Vous en saurez plus sur son créateur Rob-Vel, de son vrai nom Robert Velter, et comment, dans les années 20, il a eu l’idée de ce personnage quand il était lui-même groom sur de grands paquebot, le transatlantique Ile-de-France notamment où ceux qui apportaient les messages et cigarettes aux passagers étaient vêtus de rouge.
Des gags en 3 cases : l’essence du strip. Un format qui convient bien à Nelson, ce diablotin orange, compagnon de Julie, une jeune trentenaire aussi perdue que son loustic est excité. Pour avoir volé au bureau un rouleau de papier toilette, elle a été condamnée à vivre avec ce diable immature et farceur, qui ne pense qu’à remplir sa panse… Les qualificatifs manquent en fait pour décrire cette mini calamité ambulante… Bêtises et galères sont les deux ressorts de l’humour du suisse Christophe Bertschy.

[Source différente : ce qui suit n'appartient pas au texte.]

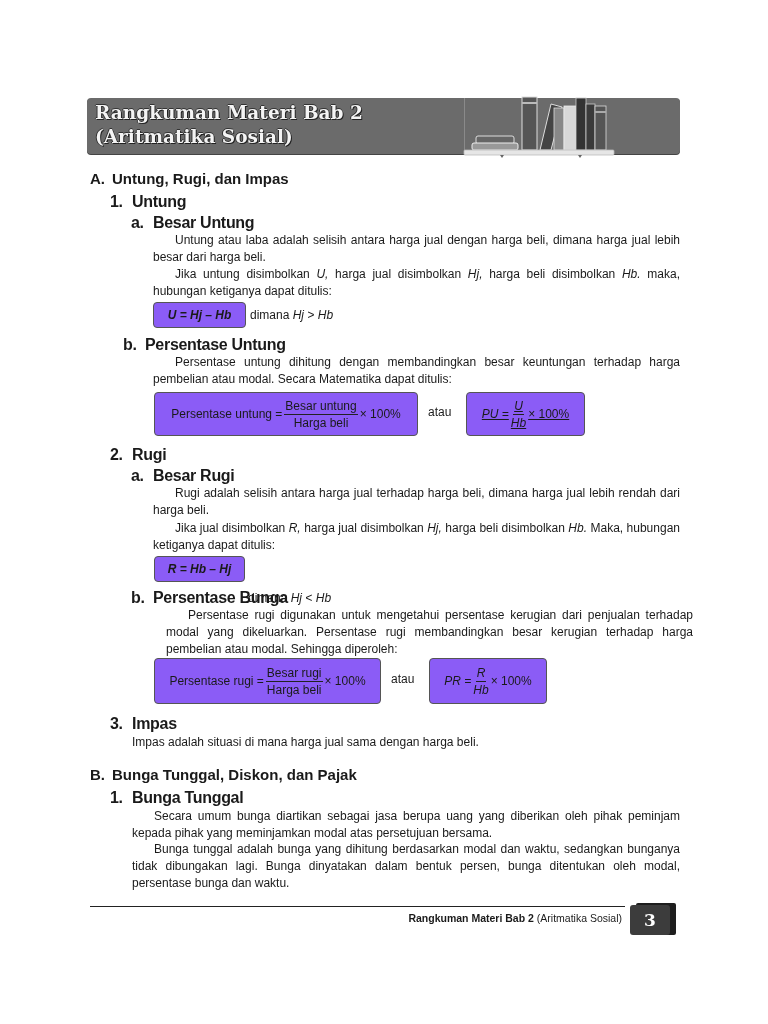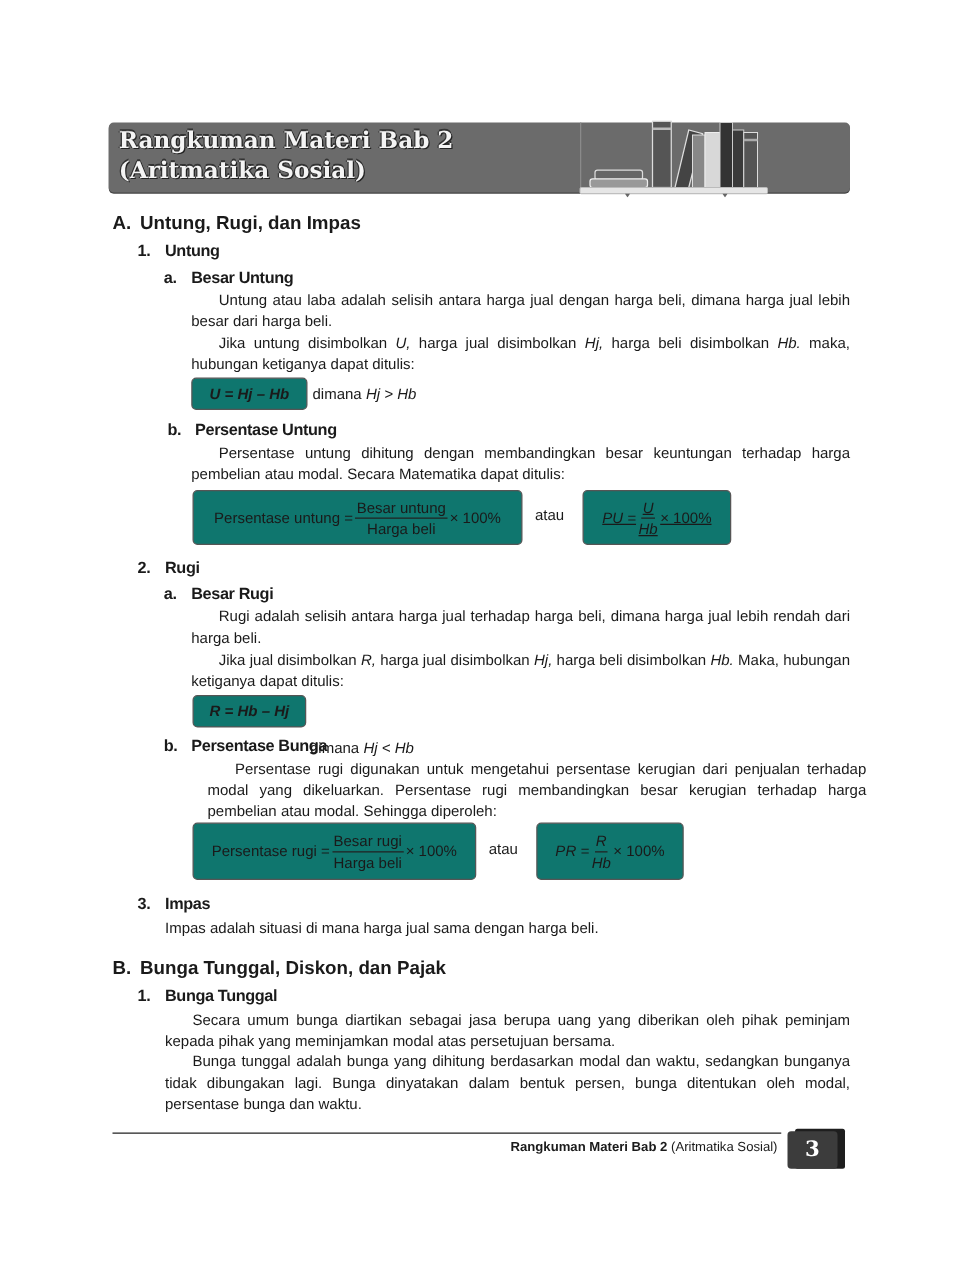"1. Untung" .sub { font-size: 13px -> 16px }
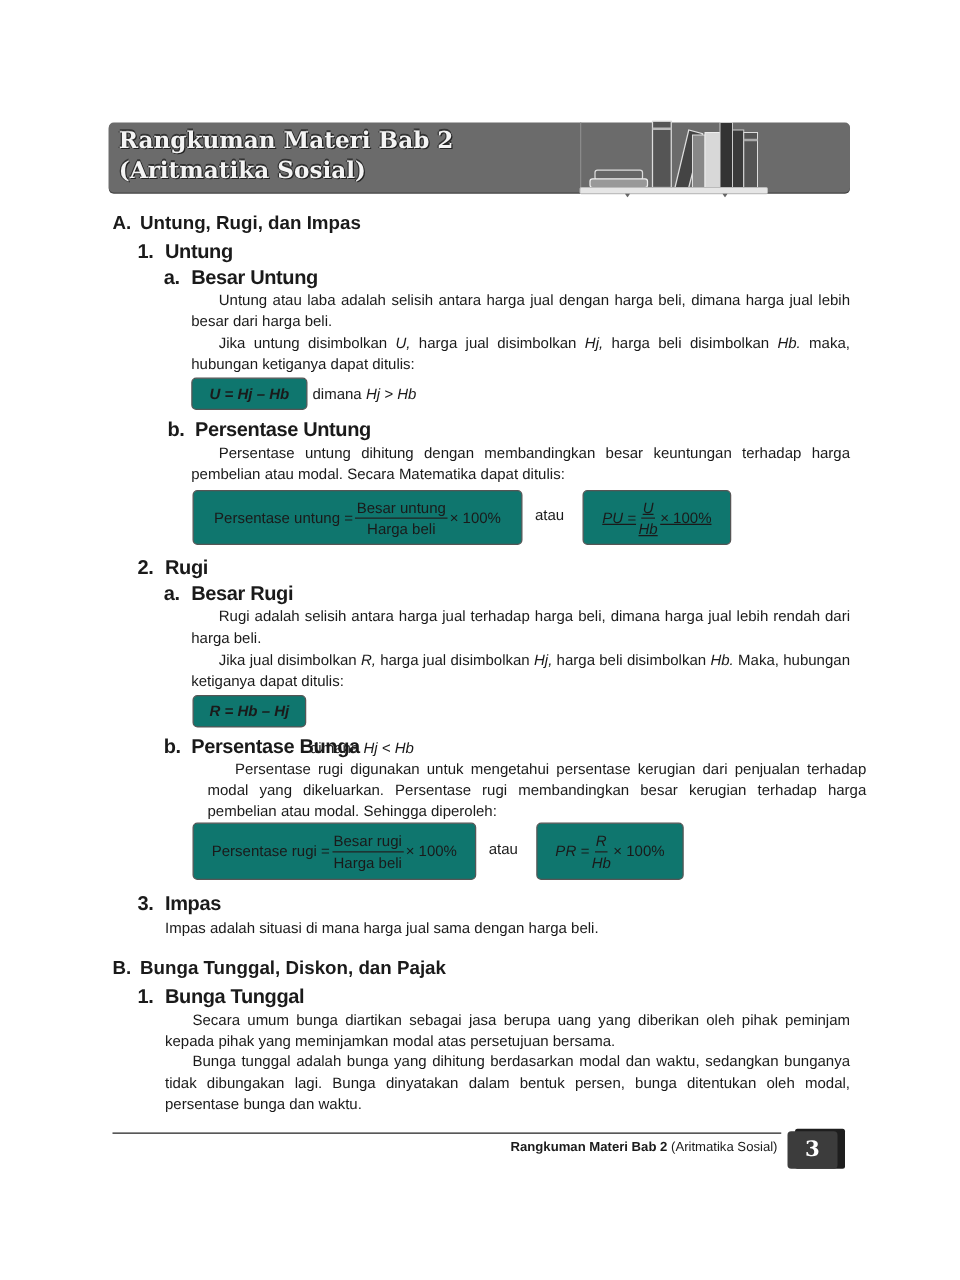"U = Hj – Hb" .box { background: #0f766e -> #8b5cf6 }
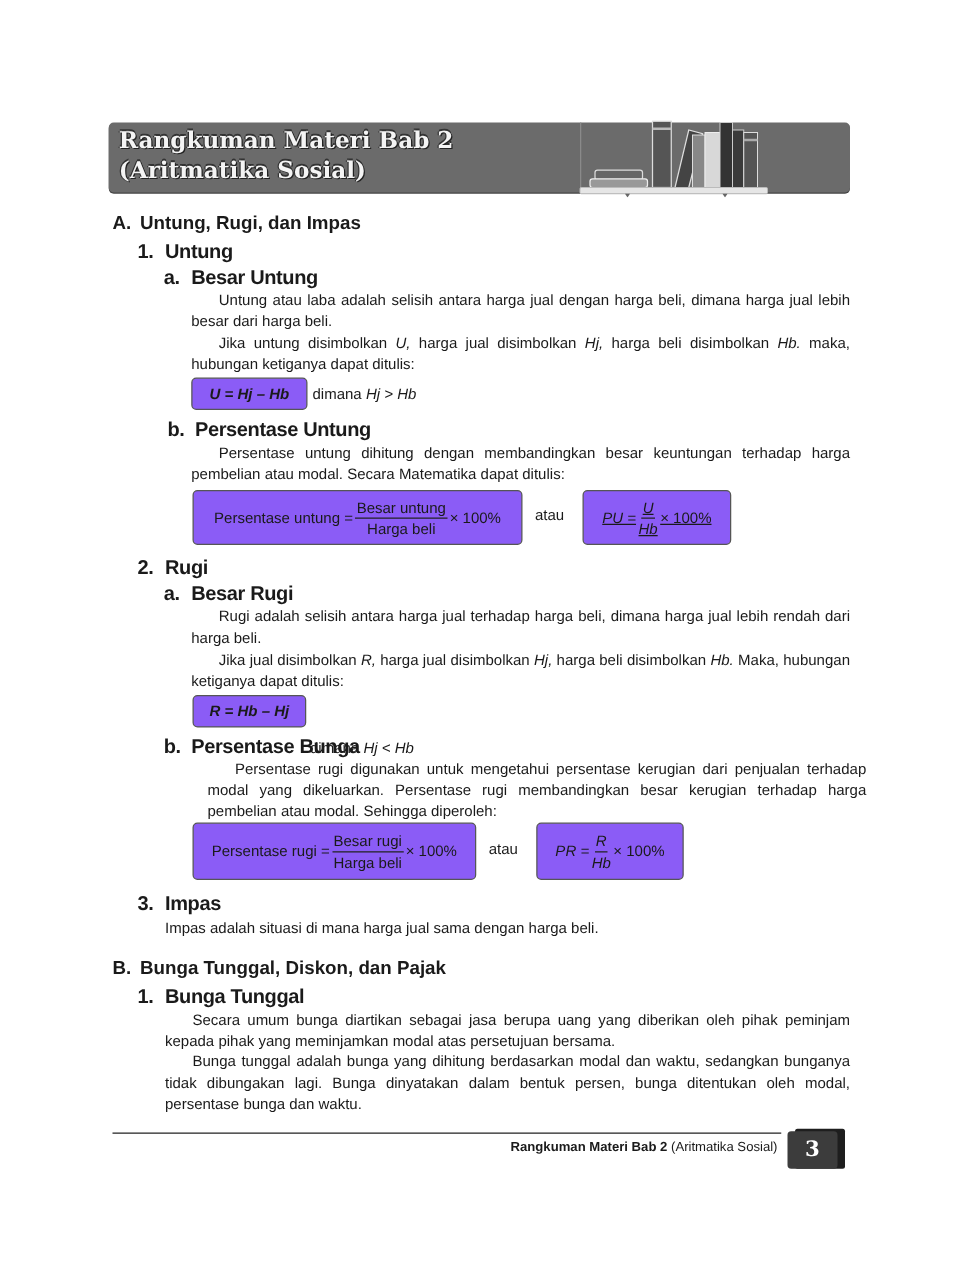"b. Persentase Untung" div.abs { left: 134px -> 123px }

Au départ publié dans le journal helvète Le Matin, donc pour un public plutôt adulte, c’est en étant édité par les éditions Dupuis, que Nelson est devenu tout public.
Nelson t13 - Mini Cataclysme - Dupuis
Ce 13e album ne décevra pas les fans qui retrouveront le naïf labrador Floyd, souffre douleur de Nelson ainsi que Stupidon, une version drôle et stupide de Cupidon. Les nombreuses références cinématographiques et littéraires permettent un plaisir de lecture pour tous. A l’instar du diable, le comique se cache aussi dans les détails.